Ericson2314 · August 12, 2021, 6:24am

This is easier to answer. In general, Nix derives much of it’s power from having such a static build plan. We do relatively little eval, and then we have orders of magnitude more CPU hours of actual building meticulously planned out.

The dynamism needed for land2nix is in opposition of that, and should therefore be kept as minimal as possible. But nix-build in derivations makes it oh-so-tempting to fall back on sequential/imperative building, and thus far dynamism than is needed. My drvs-that-build-drvs is designed to be very powerful/efficient but also not so easy, in order to incentivize people to try to get as much static plan out of as little dynamic computation as possible.

volth · August 13, 2021, 6:44am

Yes, SWHIDs look really cool and compliment Nix model well, thank you for pointing.

Although the task of daily/weekly crawling Maven/Cargo/NPM/, making snapshots with SWHID for a whole repo and a fake webserver for the immutable Internet (which would be allowed to access from builders of non fixed-output derivation) is still here.

But that would allow to get rid of many lang2nix cases, as the “recording phase” is already done.

UPD: According to https://www.tweag.io/blog/2020-06-18-software-heritage/, SWH unpacks tarballs and stores individual files so tarball’s hashes are lost. I wonder how it works with .jars which are essentially .zip-archives (also, Maven has some .tar.gz too). The hashes are better be kept, Maven does use .sha1-files next to .jars and .poms. SWH might need to develop a new data schema (different from code source archiving) for preserving language repositories. Anyway, this direction looks promising.

danieldk · August 14, 2021, 8:35am

Agreed. However, the main issue are vendoring changes. E.g. relatively recently there was a regression in cargo vendor that changed permissions when unpacking sources. Many derivations that were updated during that window had wrong cargoSha256s once the regression was fixed. I recently checked the cargoSha256/cargoHash of all buildRustPackage derivations and more than 300 had incorrect hashes. We have had to fix cargoSha256s several times over the last couple of years.

But nixpkgs is pretty much only packaging binary crates, which have dependencies locked through Cargo.lock. So, for that use case Cargo and Nix both specify concrete dependencies.

To me, the primary issues are:

Cargo.toml/Cargo.lock do not provide enough metadata to make derivations for all dependencies at eval time (e.g. we do not know what dependencies are activated through features). We need to download and unpack all crates and read their Cargo.tomls, e.g. through cargo metadata, to get the necessary metadata. This means that either the derivations should be generated through a separate step (e.g. running crate2nix) or by using IFD.
Generating derivations for a substantial part of crates.io would probably add a lot of eval time to nixpkgs. This could have been acceptable with lazy eval, but as Rust trickles through the FLOSS ecosystem, it would add a lot of transitive dependencies (e.g. building GHC now depends on Rust/Cargo/various crates). Now such dependencies are cheap, because in the Rust build hooks we defer all dependency handling to Cargo. Though I guess flakes will make this more feasible, because evaluations can be cached.

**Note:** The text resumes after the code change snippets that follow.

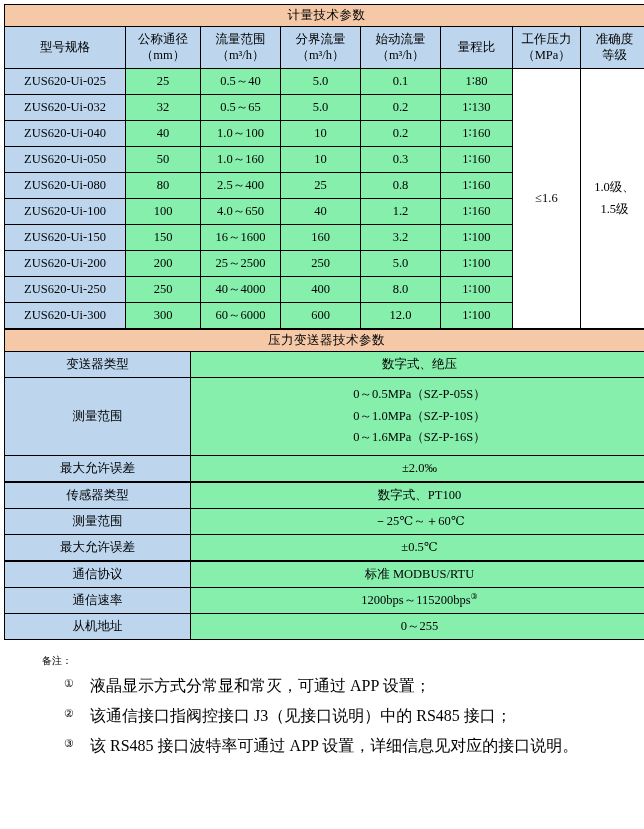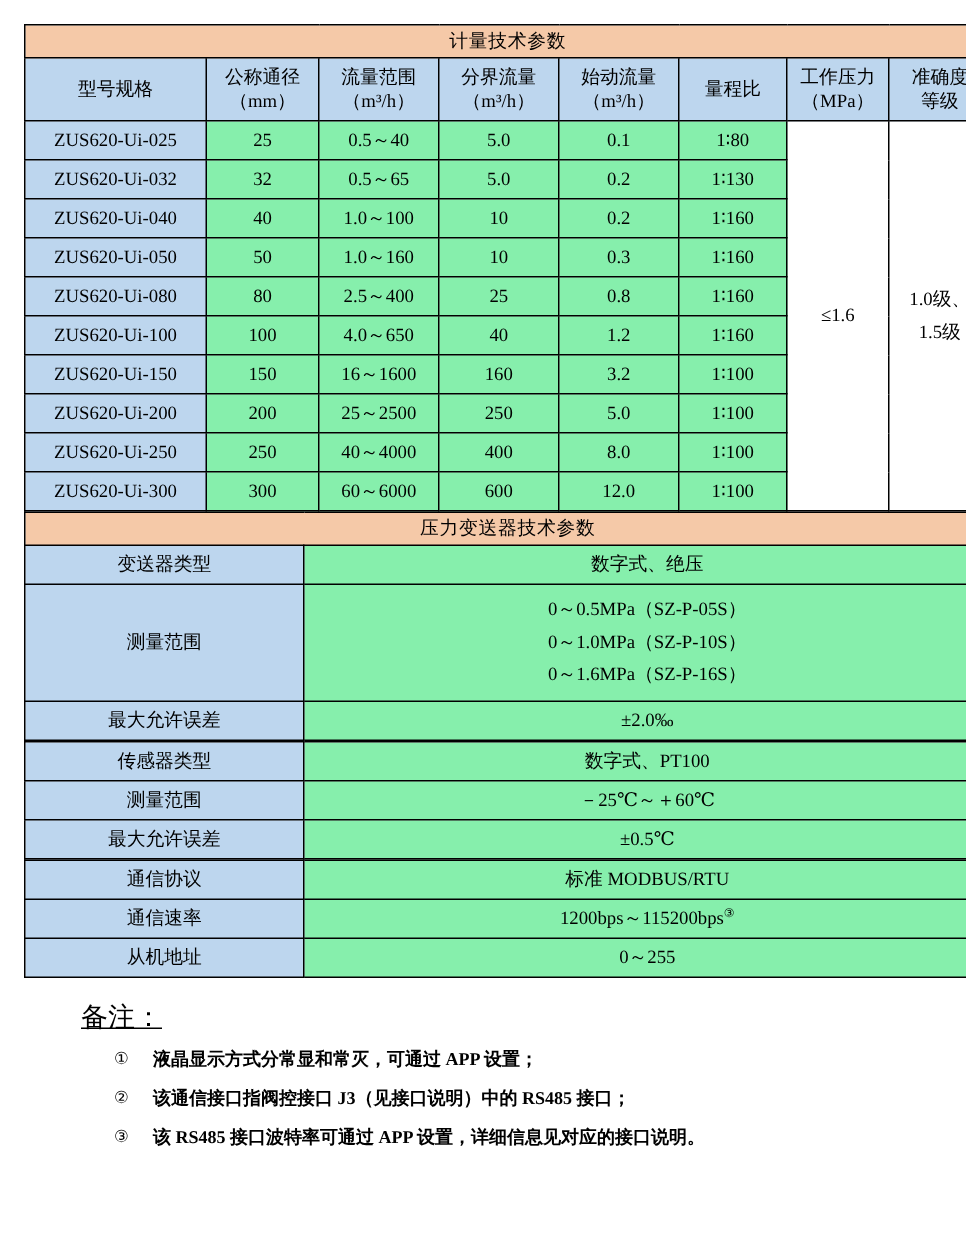"计量技术参数" .page { padding: 16px -> 4px }
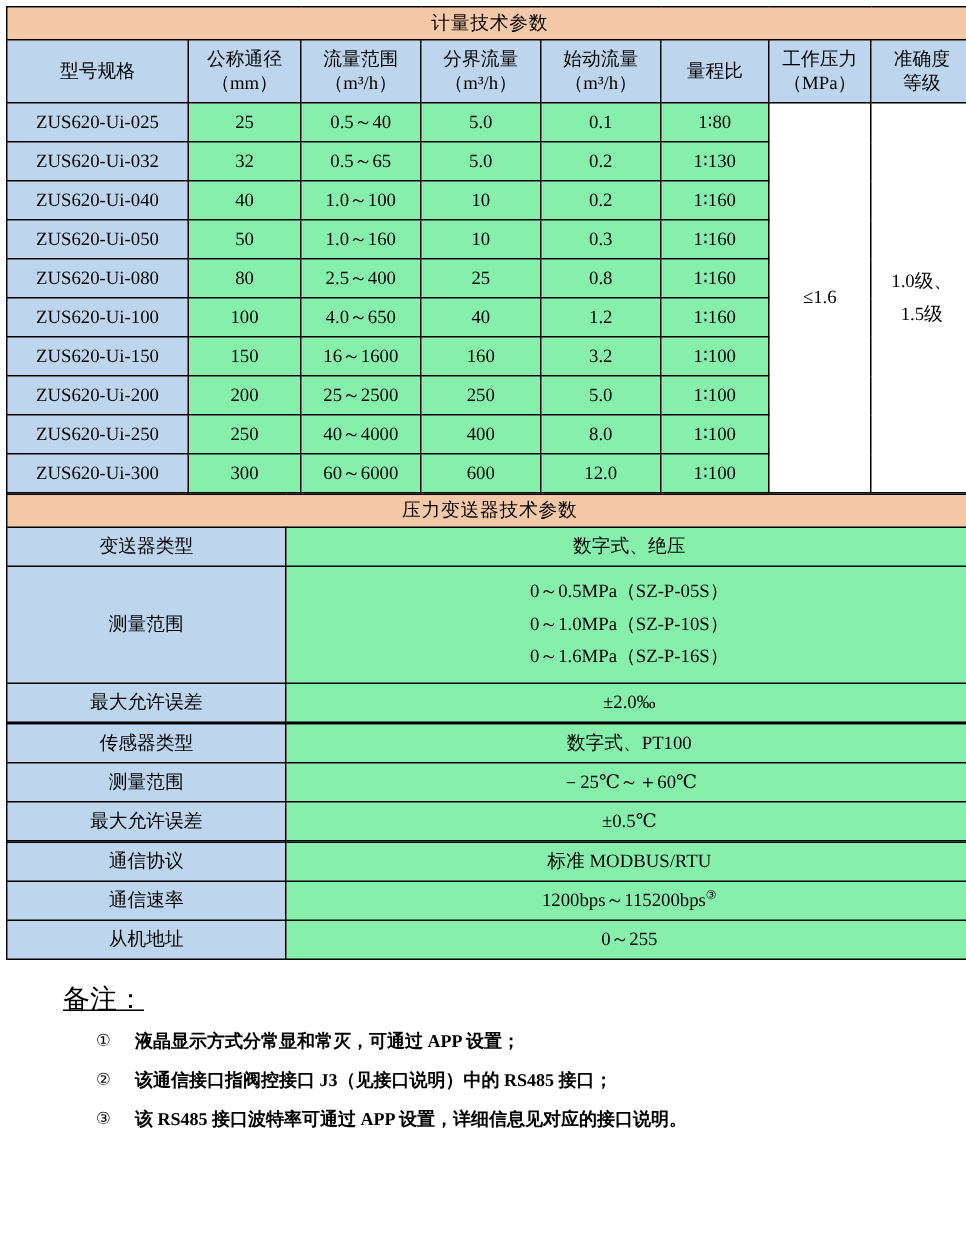"备注：" .notes-title { font-size: 18px -> 10px; text-decoration: underline -> none }
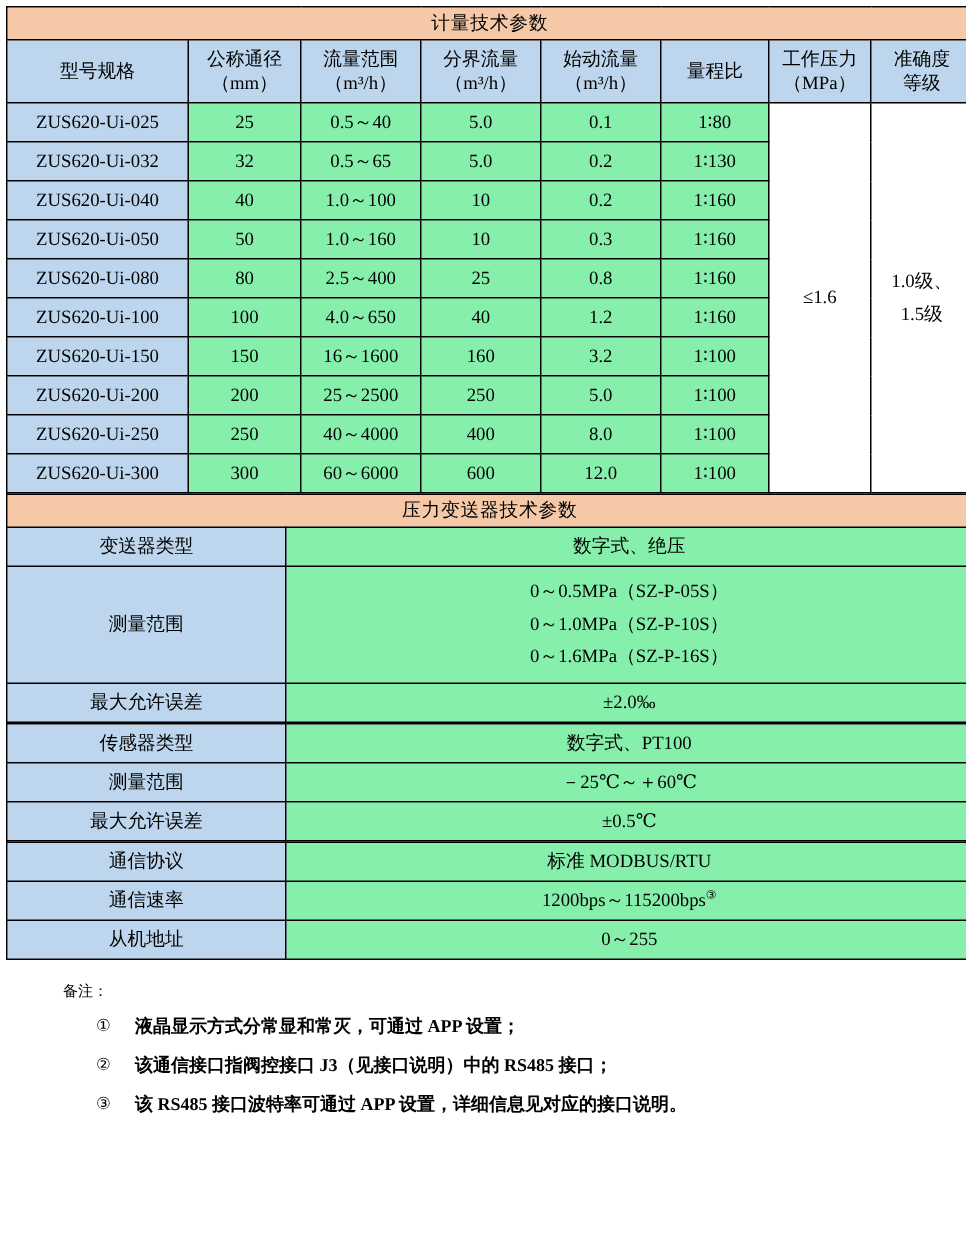"液晶显示方式分常显和常灭，可通过 APP 设置；" .note-txt { font-size: 12px -> 16px; font-weight: bold -> none }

stephank · August 17, 2021, 11:45am

I maintain two projects that integrate with the language package manager as a plugin, which is a slight variation on B or H, looks like. The idea is that this automates keeping the generated file up-to-date as the developer makes changes.

Downside is that it may not be as useful from a Nixpkgs perspective, because that wasn’t really a goal. But imagining if, it’d probably require upstream actually use this Nix-specific plugin, and then I’m also not yet sure how Nixpkgs would consume the output.